Ainsi, le deuxième usage de l’ordinateur qui se répand rapidement est bien évidemment celui de l’analyse de données. Car, on l’a compris, il s’agit là essentiellement de traitements de données numériques en très grand nombre. Dans ce cadre-là, puisqu’on a toujours affaire à des quantités discrètes de données, on peut comprendre que l’utilisation des calculateurs numériques n’y ait même pas été le plus souvent précédée par celle des calculateurs analogiques. Le caractère numérique du computer lui sied très bien. En revanche, il faut que les biométriciens et les morphométriciens s’adaptent très vite au calculateur numérique ; mais ils avaient déjà auparavant recours à des machines à calculer électromécaniques (arithmétiques) et les langages évolués facilitent la maîtrise de l’outil dès le début des années 1960.

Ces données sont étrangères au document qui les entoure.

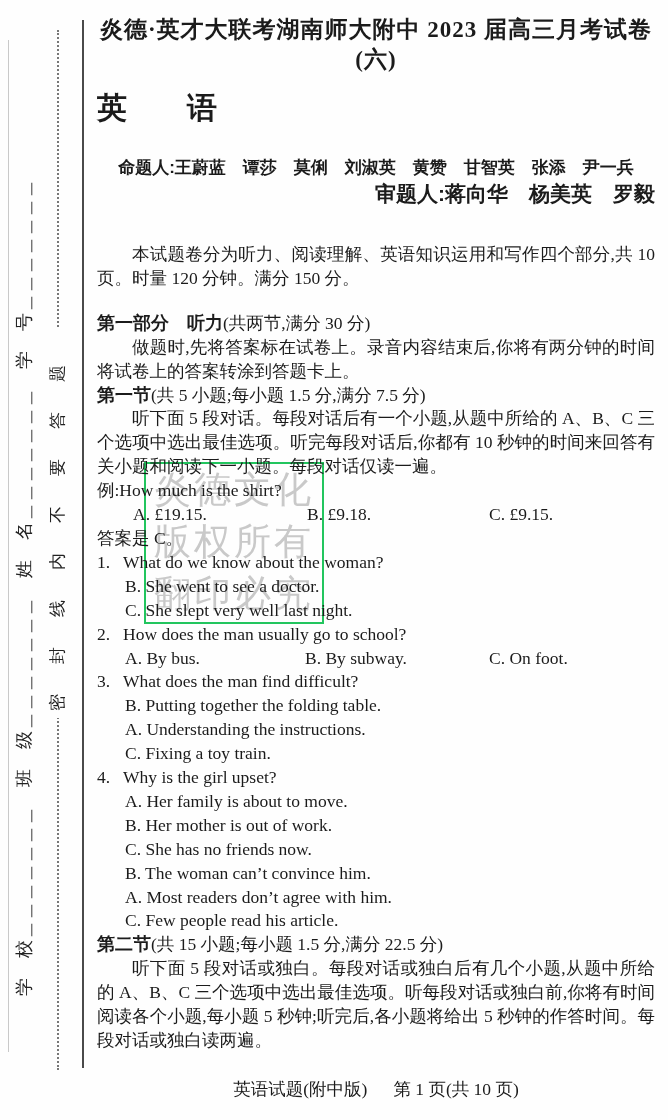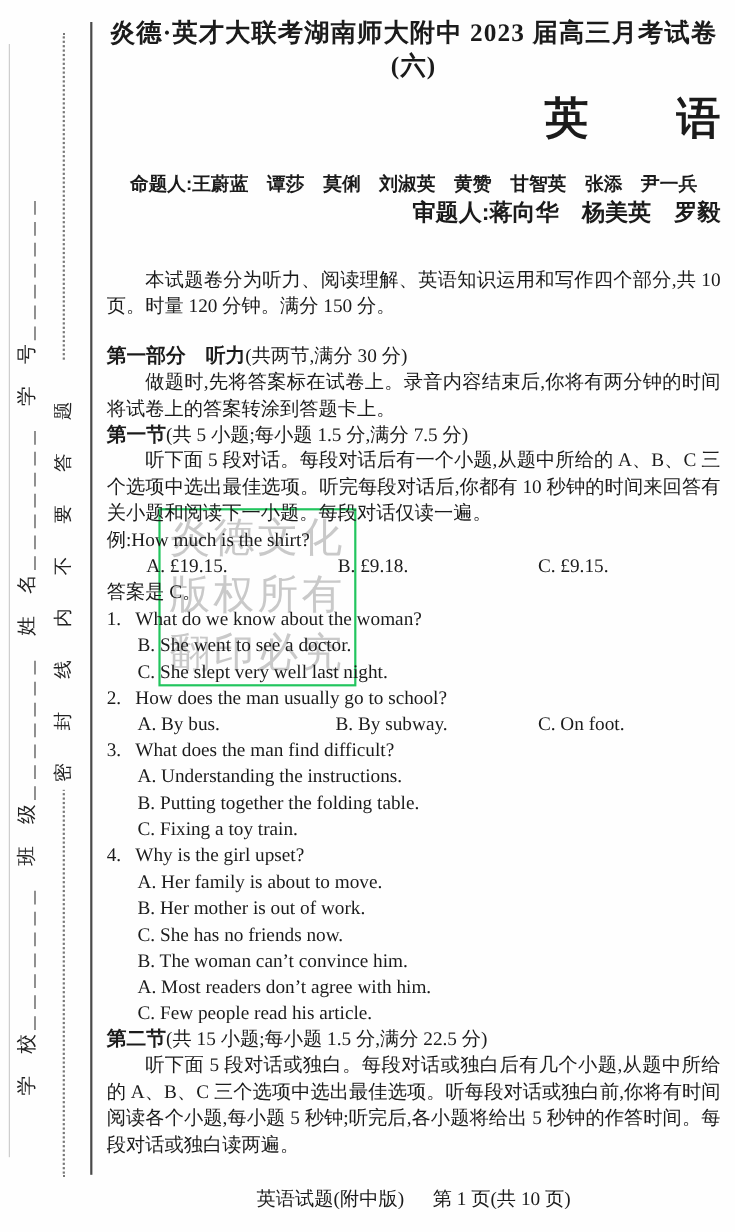--- a/index.html
+++ b/index.html
@@ -31,7 +31,7 @@
   
   .content{position:absolute;left:97px;top:0;width:558px;z-index:1;}
   .exam-series{margin-top:15px;text-align:center;font-weight:bold;font-size:23px;line-height:30px;letter-spacing:1px;}
-  .subject-title{margin-top:13px;text-align:right;font-weight:bold;font-size:40px;line-height:40px;
+  .subject-title{margin-top:13px;text-align:left;font-weight:bold;font-size:30px;line-height:40px;
     font-family:"Liberation Sans","DejaVu Sans",sans-serif;}
   .setters{margin-top:27px;text-align:center;font-weight:bold;font-size:17px;line-height:25px;
     font-family:"Liberation Sans","DejaVu Sans",sans-serif;}

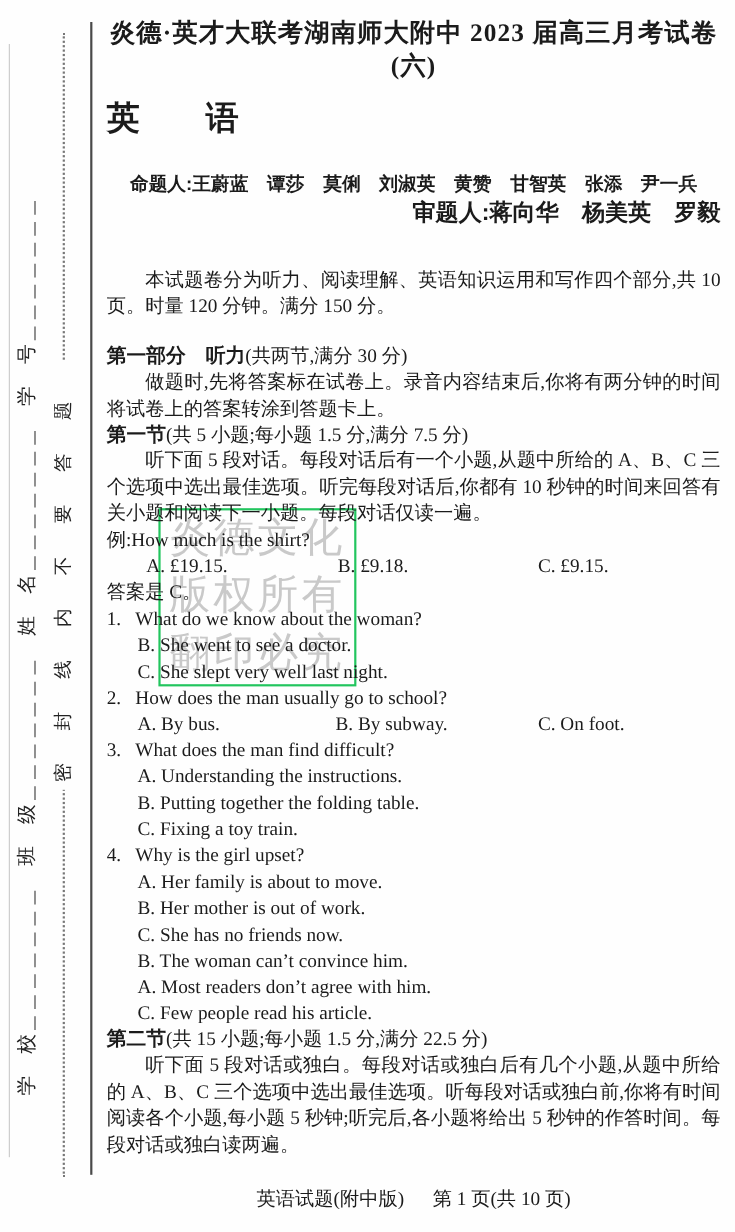--- a/index.html
+++ b/index.html
@@ -113,8 +113,8 @@
 
       <div class="question">
         <p class="q-line"><span class="q-num">3.</span><span>What does the man find difficult?</span></p>
+        <div class="opt">B. Putting together the folding table.</div>
         <div class="opt">A. Understanding the instructions.</div>
-        <div class="opt">B. Putting together the folding table.</div>
         <div class="opt">C. Fixing a toy train.</div>
       </div>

Notons, pour finir sur ce point, que l’intérêt des biologistes en ce domaine recoupe clairement celui des statisticiens de l’économie et des affaires qui avaient été auparavant à l’origine des travaux de Hollerith mais aussi de la naissance d’IBM 724 . Le transfert de formalisme ne semble pas poser de question dans la mesure où l’on reconnaît les statistiques comme appartenant à une mathématique de la surface, une mathématique descriptive et non fonctionnelle ou explicative. Le choix pour le calculateur numérique peut sembler donc évident à ce moment-là dans ce que Rashevsky appelait la « biologie quantitative » : les capacités de traitement et de stockage du calculateur numérique sont inappréciables en ce qu’elles soulagent des fastidieux et répétitifs calculs numériques. Dans l’ensemble, les langages évolués comme FORTRAN 725 et ALGOL permettent d’ailleurs d’implémenter utilement et convenablement les formules de l’analyse multivariée comme les tests statistiques, puisque les mathématiques algébriques et arithmétiques ainsi que quelques fonctions transcendantes y sont prises en compte grâce à des tabulations directement mises en mémoire dans le calculateur.

Notes
715.

Son article fondateur “Multivariate Analysis” paraît dans le Journal of the Royal Statistical Society en 1947. Voir [Bartlett, M. S., 1965], p. 223.

716.

[Blackith, R. E., 1965], pp. 225-226.

717.

Voir le chapitre sur « L’anatomie comparée et la paléontologie des vertébrés » de J. Piveteau in [Taton, R., 1964, 1995], pp. 716-723.

718.

“The use of multiple measurements in taxonomic problems” paru dans les Annals of Eugenics de Londres en 1936. Voir [Bartlett, M. S., 1965], p. 223.

719.

Au début des années 1990, la morphométrie connaîtra justement une avancée majeure avec la proposition alternative d’une morphométrie géométrique. Voir l’état des lieux dressés en 2000 par Michel Baylac, morphométricien au CNRS (GDR 247), sur le site de son groupe de recherche : http://gdr-mef.univ-lyon1.fr/etat2.html.

720.

À partir de 1904, voir [Langlois, A. et Phipps, M., 1997], p. 6.

721.

[Bartlett, M. S., 1965], p. 201.

722.

[Bartlett, M. S., 1965], p. 202.

723.

Voir [David, P. et Samadi, S., 2000], pp. 289-291 et [Gayon, J., 1992], pp. 334-365.

724.

[Pratt, V., 1987, 1995], p. 164.

725.

Rappelons que le FORTRAN avait été conçu par IBM pour « traiter de manière synthétique les formules mathématiques et les expressions logiques et pour faciliter les opérations d’entrée et sortie et l’écriture des instructions de contrôle du programme », [Rammuni, G., 1989]. [Naylor, T. H., Balintfy, J. L., Burdick, D. S. and Chu, K., 1966] rappelle cette même liste du cahier des charges de FORTRAN en y ajoutant toutefois le désir de faciliter la « formulation des spécifications » [ “specification statements”]des données et variables, pp. 242-243. En conséquence de toutes ces caractéristiques, il le classe dans les General Purpose Languages.